Over a low heat, gently melt the following until they’re all mixed together: 3oz Beeswax, 3 tablespoons Calendula Oil, 3 tablespoons Avocado oil, and 3 tablespoons Coconut oil. When they’re melted, just pour into a suitable container (old lip balm pots for example) and use to your hearts’ contentJ As you apply it, you will be massaging your dogs’ paws – no wonder we say it’s a dogs’ life!- which has the added benefit of improving blood flow and circulation to this area. Plus it’s a nice way to bond with your Canine pal, not that any of us need an excuse for extra fusses 🙂

Some breeds of dogs are more sensitive to cold, such as Greyhounds and Chihuahuas, and they can really struggle with cold ground. If they will tolerate them, a set of warm, waterproof dog shoes/booties could be the answer to their prayers. As with everything new, they may need a bit of time and repeated wearing to get used to the feeling of boots, but if it makes life more bearable for them then it’s all to the good. Boots can also help when it come s to the next winter hazard for dogs’ feet, namely hidden dangers.

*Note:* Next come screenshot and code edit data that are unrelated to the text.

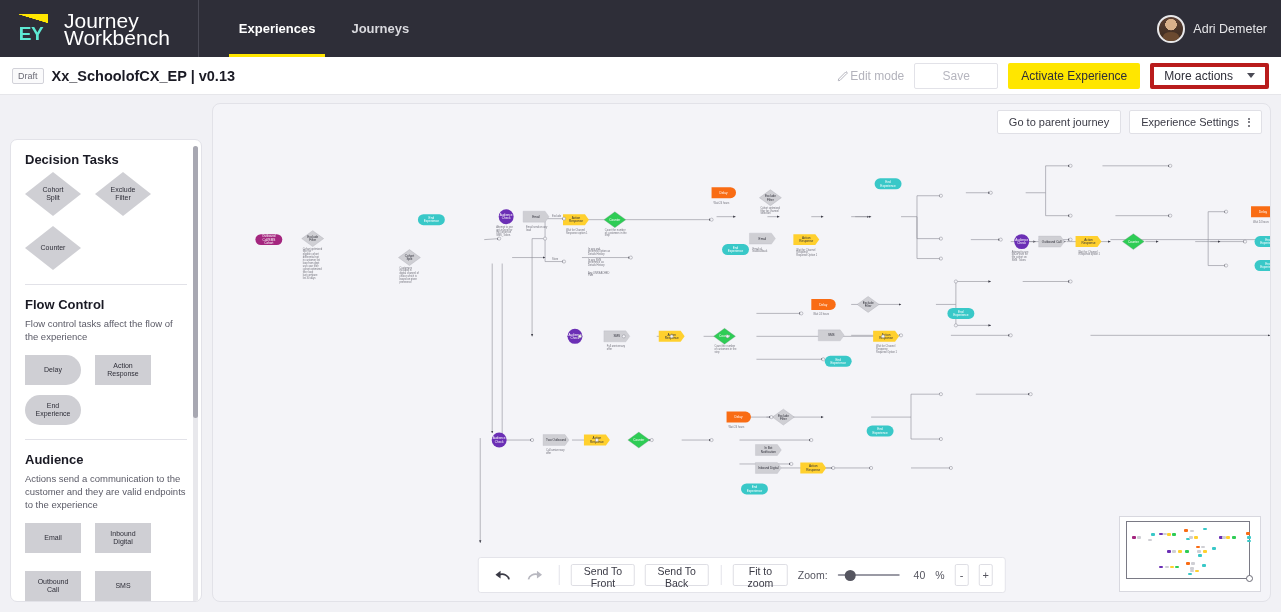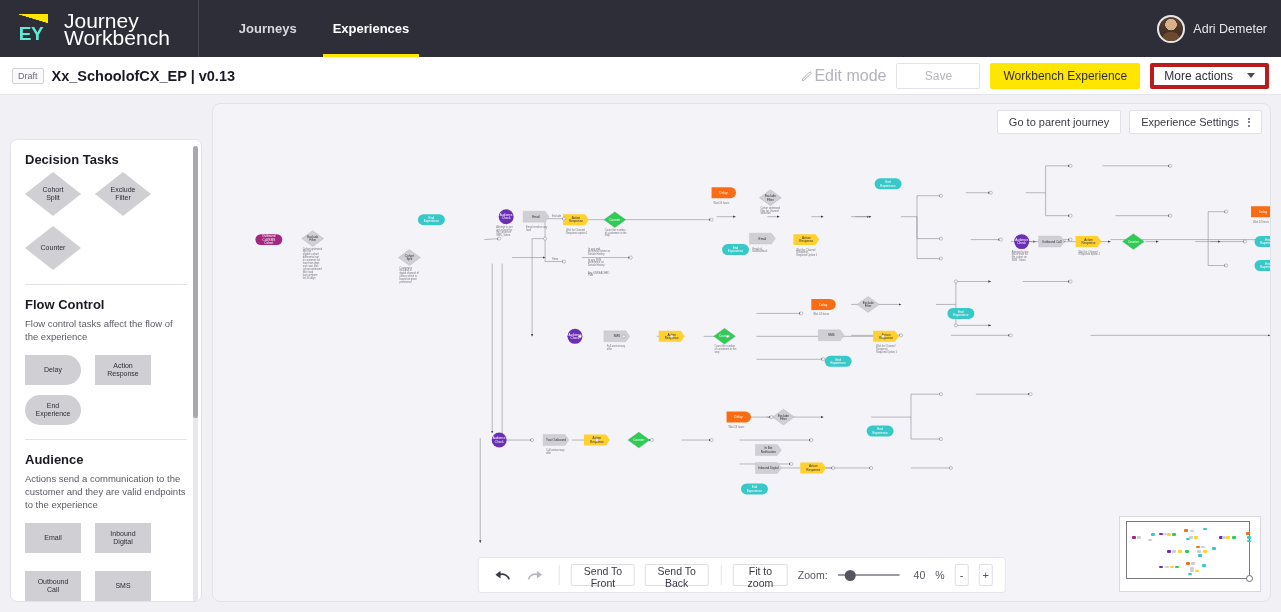--- a/index.html
+++ b/index.html
@@ -76,21 +76,21 @@
   }
   .draft-badge {
     font-size: 9px; color: #6b6b76;
     border: 1px solid #d2d2d9; border-radius: 2px;
     padding: 2px 5px; background: #fafafb; margin-right: 8px;
   }
   .doc-title { font-size: 14.5px; font-weight: 700; color: #1a1a24; }
   .subheader-actions { margin-left: auto; display: flex; align-items: center; gap: 10px; }
   .edit-mode {
     display: flex; align-items: center; 
-    color: #b3b3bc; font-size: 16px; cursor: pointer;
+    color: #b3b3bc; font-size: 12px; cursor: pointer;
   }
   .pencil-ic { display: block; }
   .btn {
     font-family: "Liberation Sans", sans-serif;
     font-size: 12px; border-radius: 2px; cursor: pointer;
     background: #fff; border: 4px solid #b91c1c; color: #2e2e38;
   }
   .btn-save {
     width: 84px; height: 26px; color: #b6b6bf;
     border: 1px solid #e2e2e8; background: #fff;
@@ -243,42 +243,42 @@
 
 <div class="topnav">
   <div class="ey-logo">
     <div class="ey-slash"></div>
     <div class="ey-text">EY</div>
   </div>
   <div class="brand-name">Journey
 Workbench</div>
   <div class="nav-divider"></div>
   <div class="nav-tabs">
+    <div class="nav-tab active">Experiences</div>
     <div class="nav-tab">Journeys</div>
-    <div class="nav-tab active">Experiences</div>
   </div>
   <div class="user-area">
     <div class="avatar"></div>
     <div class="user-name">Adri Demeter</div>
   </div>
 </div>
 
 <div class="subheader">
   <div class="draft-badge">Draft</div>
   <div class="doc-title">Xx_SchoolofCX_EP | v0.13</div>
   <div class="subheader-actions">
     <div class="edit-mode">
       <svg class="pencil-ic" width="13" height="13" viewBox="0 0 16 16">
         <path d="M2 12.3 L10.6 3.7 L12.3 5.4 L3.7 14 L1.6 14.4 Z" fill="none" stroke="#b3b3bc" stroke-width="1.2"></path>
         <path d="M11.3 3 L13 4.7" stroke="#b3b3bc" stroke-width="1.2"></path>
       </svg>
       <span>Edit mode</span>
     </div>
     <button class="btn btn-save">Save</button>
-    <button class="btn btn-activate">Workbench Experience</button>
+    <button class="btn btn-activate">Activate Experience</button>
     <button class="btn btn-more">
       <span>More actions</span>
       <span class="caret"></span>
     </button>
   </div>
 </div>
 
 <div class="workspace">
 
   <div class="palette">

Snow, thick frost, and ice can disguise potential hazards such as broken glass or sharp sticks and your dog may inadvertently injure themselves on something like this whilst out and about. Sometimes despite our best care an injury will occur this way, so please just keep an extra eye out and check your dogs’ paws when you return home.

Frozen surfaces mean the ground becomes more compacted and harder to walk on which places extra strain on your dogs’ joints, bones and muscles. Now you don’t need me to tell that dogs get a bit silly and giddy on walkies, so try to minimise high-impact activities such as jumping over logs in woods (or jumping in general). A lot of dogs simply love swimming and will even do it in ridiculously cold temperatures (why? Just why?!). Where there is a danger of thin ice it doesn’t need saying don’t let them go in, but if it’s safe and they have a cheeky dip then towel dry them as quickly as you can so they don’t get cold.

I mentioned chemicals at the top of the blog and the biggest risks are from de-icer, anti-freeze and grit used for roads and paths. The simplest thing to do is to wash poochy paws as soon as you get chance, or even better avoid surfaces that have been treated where possible. Washing their paws removes the harmful chemicals and prevents them being ingested. Most people don’t realise, but a lot of Anti-freezes and de-icers actually smell and taste sweet to dogs, and this encourages dogs to lick their paws to get it off. Unfortunately, the chemicals can be fatal if ingested in large enough quantities, not something we want to see here at SLVC.